Since the publication of the 2010 guidelines, several randomized, double-blind, placebo-controlled trials (RCTs) – the gold standard research study methodology, also known as evidence level 1 – have been published. This new research evidence calls for some important updates to the 2010 Guideline.
What This Systematic Analysis Adds
New studies published since 2010 reinforce the positive effects of testosterone therapy on quality of life. What follows is a summary of new research that challenges the 2010 Guidelines or adds new findings that were not previously addressed.
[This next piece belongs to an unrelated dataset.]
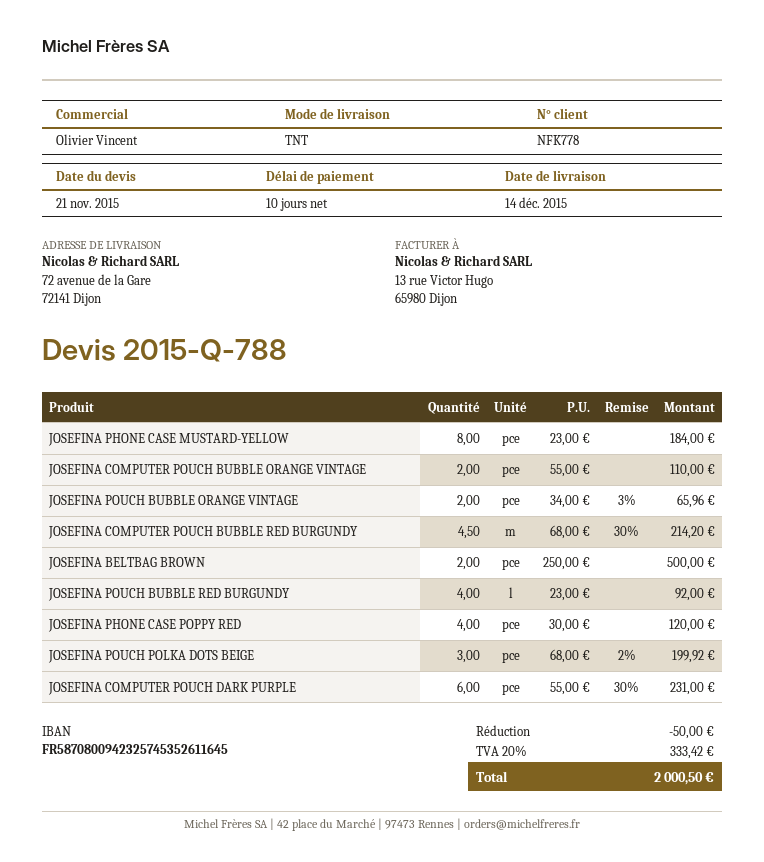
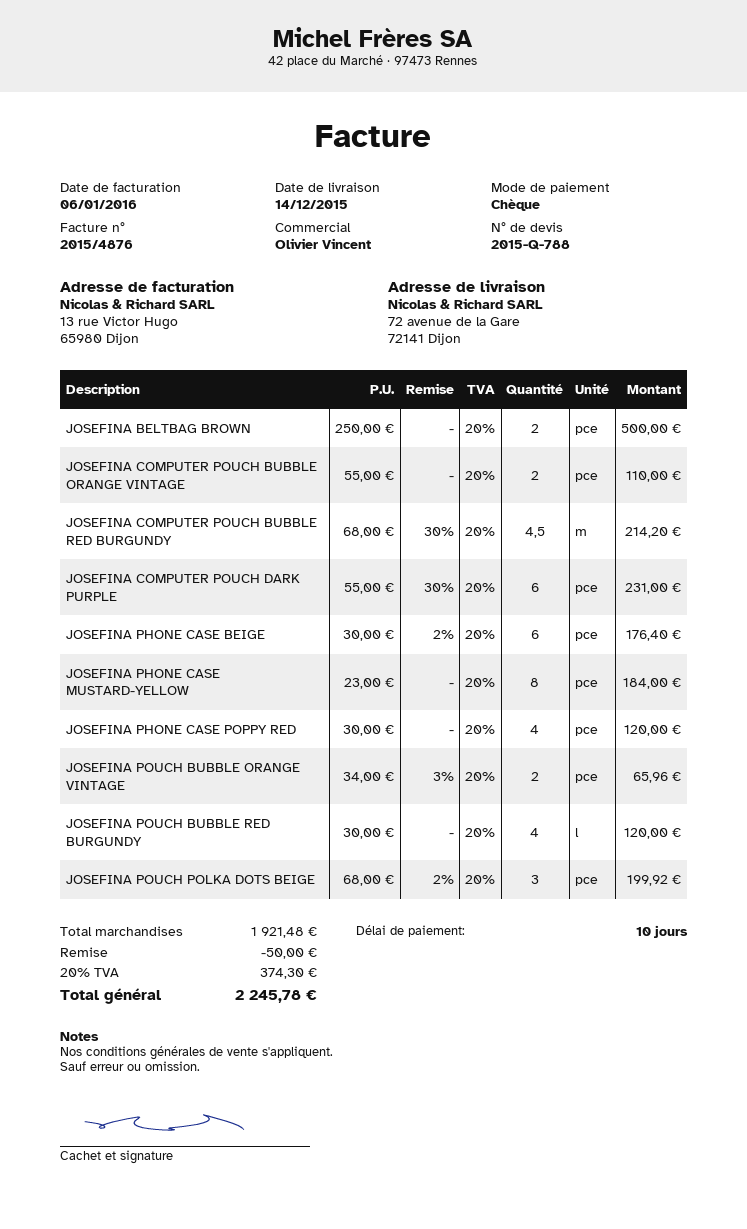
JOSEFINA POUCH BUBBLE RED BURGUNDY: 4 x 23.00 = 92.00 -> 4 x 30.00 = 120.00
JOSEFINA PHONE CASE BEIGE: none -> 6 x 30.00 - 2% = 176.40
tax: 20% = 333.42 -> 20% = 374.30
total: 2000.50 -> 2245.78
Lower urinary tract symptoms, obstructive sleep apnea, and chronic heart failure
The 2010 Endocrine Society Clinical Practice Guideline cautioned against the use of testosterone replacement therapy in patients with severe lower urinary tract symptoms, untreated severe obstructive sleep apnea, or uncontrolled/severe chronic heart failure. Multiple recent studies show that these conditions may not be absolute contraindications.
Six new RCTs all show that testosterone replacement therapy in patients with lower urinary tract symptoms (LUTS) does not worsen LUTS symptoms - measured by the validated International Prostate Symptom Score (IPSS) questionnaire - compared to placebo.[3-8] Even in men with severe LUTS, no differences in IPSS were seen in men receiving testosterone replacement therapy vs. placebo.[8] Notably, there was actually a small improvement in IPSS scores in the testosterone treated group.[8]
Regarding untreated severe obstructive sleep apnea, three new RCTs show no worsening in sleep related parameters after testosterone therapy vs. placebo.[9, 10] Also in healthy men without obstructive sleep apnea, testosterone therapy does not cause any adverse sleep related effects.[3]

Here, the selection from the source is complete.